Severance benefits are payable
under the Executive Severance Plan only if the participant is involuntarily terminated without Cause (as such term is defined in the Executive
Severance Plan) or the participant resigns for Good Reason (as such term is defined in the Executive Severance Plan). Termination for
any other reason does not result in the payment of severance. The severance benefits payable under the Executive Severance Plan for any
termination initiated by (i) the Company for any reason other than Cause or the participant’s death or disability or (ii) the
participant for Good Reason, in either case occurring prior to a change in control, are as follows: (A) 100% of base salary, paid
in installments over 12 months; (B) any earned but unpaid short-term incentive under the Incentive Compensation Program; (C) 100%
of the target short-term incentive under the Incentive Compensation Program; (D) subsidized cost of COBRA coverage for the lesser
of (1) 12 months or (2) the duration of the COBRA coverage; and (E) certain outplacement services for 12 months.
The severance benefits payable under the Executive Severance Plan for any qualifying terminations occurring on, or within two years following,
a change in control are as follows: (i) 200% of base salary, paid in a lump sum; (ii) any earned but unpaid short-term incentive
under the Incentive Compensation Program; (iii) 200% of the target short-term incentive under the Incentive Compensation Program;
(iv) subsidized cost of COBRA coverage for the lesser of (A) 18 months or (B) the duration of the COBRA coverage; and (v) certain
outplacement services for 18 months.
Participation in the Executive
Severance Plan requires adherence to the Executive Severance Plan’s restrictive covenants.

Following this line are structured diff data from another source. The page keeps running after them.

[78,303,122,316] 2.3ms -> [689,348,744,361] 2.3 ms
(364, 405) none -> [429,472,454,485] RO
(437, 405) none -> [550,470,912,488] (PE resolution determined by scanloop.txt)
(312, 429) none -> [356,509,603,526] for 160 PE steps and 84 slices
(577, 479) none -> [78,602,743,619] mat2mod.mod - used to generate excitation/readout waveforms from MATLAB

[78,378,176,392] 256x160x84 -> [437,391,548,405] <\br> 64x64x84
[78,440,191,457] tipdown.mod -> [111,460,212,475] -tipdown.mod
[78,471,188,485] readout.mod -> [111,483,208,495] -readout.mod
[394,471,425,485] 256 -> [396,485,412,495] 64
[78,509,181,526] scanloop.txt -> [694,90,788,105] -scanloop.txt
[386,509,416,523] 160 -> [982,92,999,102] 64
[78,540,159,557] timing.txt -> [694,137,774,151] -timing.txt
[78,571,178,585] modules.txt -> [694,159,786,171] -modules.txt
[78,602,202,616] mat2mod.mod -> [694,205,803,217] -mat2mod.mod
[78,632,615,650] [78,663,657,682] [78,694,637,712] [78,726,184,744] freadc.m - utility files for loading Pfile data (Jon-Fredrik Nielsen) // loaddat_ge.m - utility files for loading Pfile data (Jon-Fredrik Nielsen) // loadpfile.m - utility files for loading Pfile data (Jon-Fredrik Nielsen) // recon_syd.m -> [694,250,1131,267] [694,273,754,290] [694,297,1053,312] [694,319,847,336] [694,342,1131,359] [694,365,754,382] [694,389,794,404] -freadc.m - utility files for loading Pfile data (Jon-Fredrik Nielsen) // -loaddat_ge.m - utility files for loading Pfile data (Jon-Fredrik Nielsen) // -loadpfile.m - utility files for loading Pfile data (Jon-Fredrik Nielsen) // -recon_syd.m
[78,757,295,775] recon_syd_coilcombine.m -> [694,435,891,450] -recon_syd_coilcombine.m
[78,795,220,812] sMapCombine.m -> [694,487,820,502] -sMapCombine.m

These include (i) a requirement
not to disclose confidential information or use confidential information to solicit Company clients, (ii) a 12-month non-solicitation
of Company employees, and (iii) a 12-month non-compete. Each participant in the Executive Severance Plan must sign a full release
of claims as a prerequisite to receiving any severance pay under the Executive Severance Plan. The Company may discontinue cash severance
if a participant fails to abide by the restrictive covenants.
Prior to a change in control,
the Board may amend or terminate the Executive Severance Plan in its discretion. In the event of a change in control, the Executive Severance
Plan may only be amended or terminated if such amendment (i) is required by law, (ii) increases the benefits payable to participants
or otherwise improves their rights under the Executive Severance Plan, or (iii) is consented to in writing by the affected participants.
The foregoing description
of the Executive Severance Plan does not purport to be complete and is qualified in its entirety by reference to the full text of the
Executive Severance Plan, which is attached as Exhibit 10.5 to this report and incorporated herein by reference.